O entendimento é de que, por se tratar de área ambientalmente protegida e sem possibilidade de uso econômico, não há fato gerador para a cobrança do imposto.
A decisão teve origem em embargos à execução fiscal apresentados pelo proprietário após a inscrição do débito em dívida ativa.
A sentença de primeira instância reconheceu a inexigibilidade da cobrança e extinguiu a execução, mas o município recorreu, alegando que a isenção dependeria de pedido administrativo e que a localização em APP não afastaria automaticamente o IPTU.
O Tribunal rejeitou os argumentos. Conforme o acórdão, o próprio município reconheceu, em processo administrativo interno, que o imóvel está totalmente inserido em APP e invadido por dunas.
Além disso, a legislação municipal prevê expressamente a isenção de IPTU para imóveis nessas condições.

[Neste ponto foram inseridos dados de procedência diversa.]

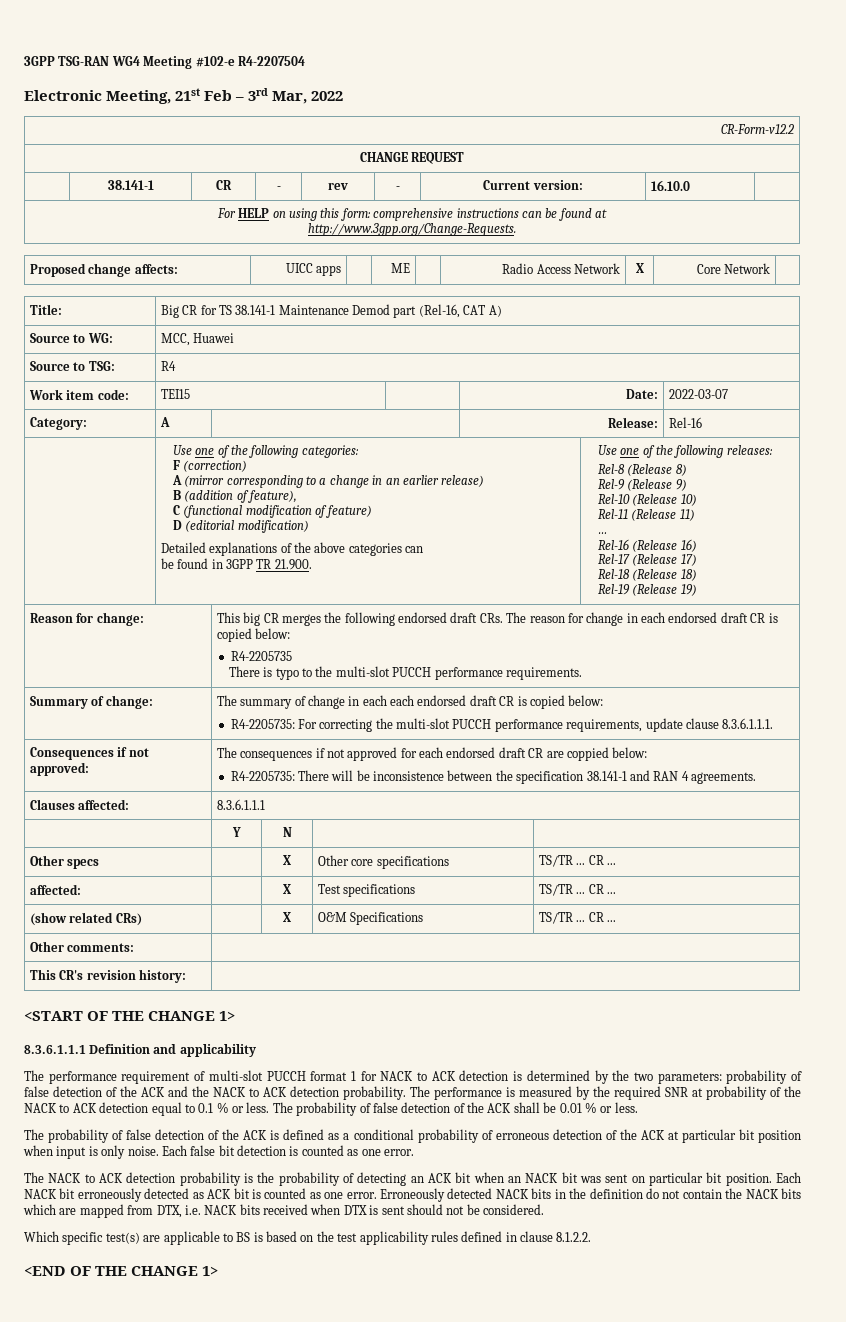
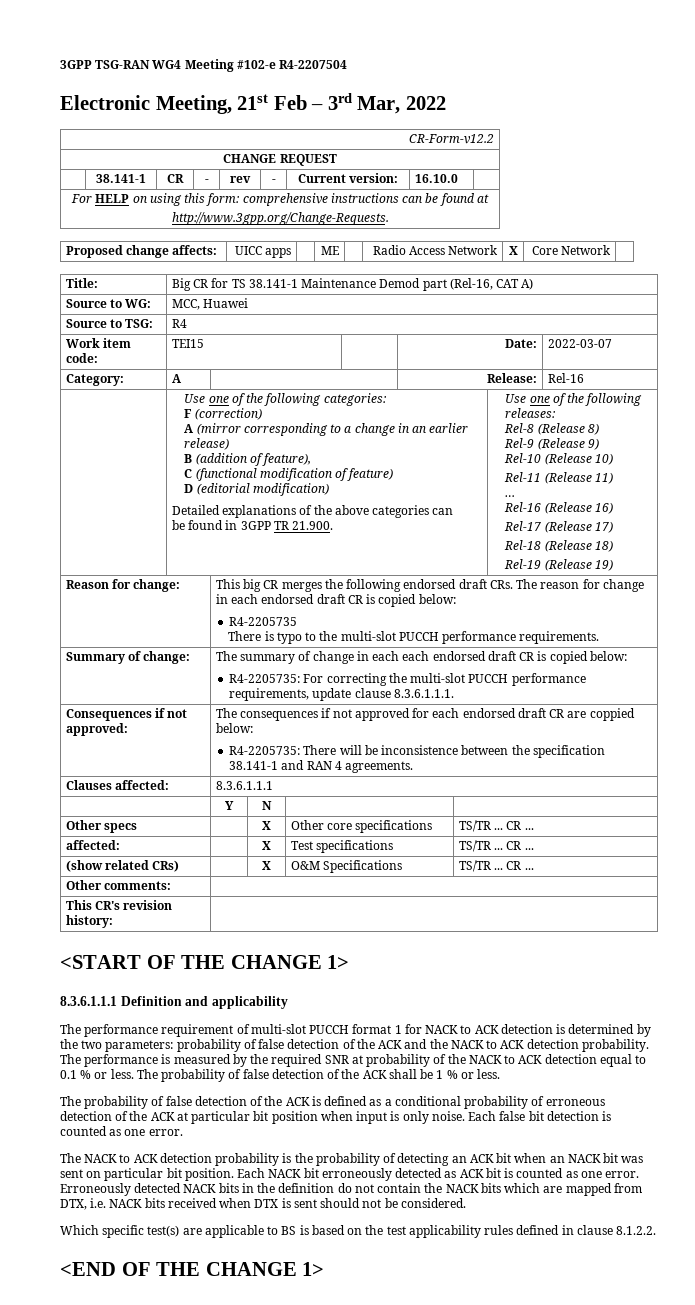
- The probability of false detection of the ACK shall be 0.01 % or less.
+ The probability of false detection of the ACK shall be 1 % or less.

Os desembargadores destacaram que a isenção tem natureza declaratória e produz efeitos automáticos quando os requisitos legais estão preenchidos, independentemente de requerimento do contribuinte.
O entendimento segue precedentes do Superior Tribunal de Justiça (STJ) e do próprio TJSC.
Com isso, o colegiado negou provimento ao recurso e manteve a sentença, reafirmando que imóveis totalmente localizados em área de preservação permanente não estão sujeitos à cobrança de IPTU.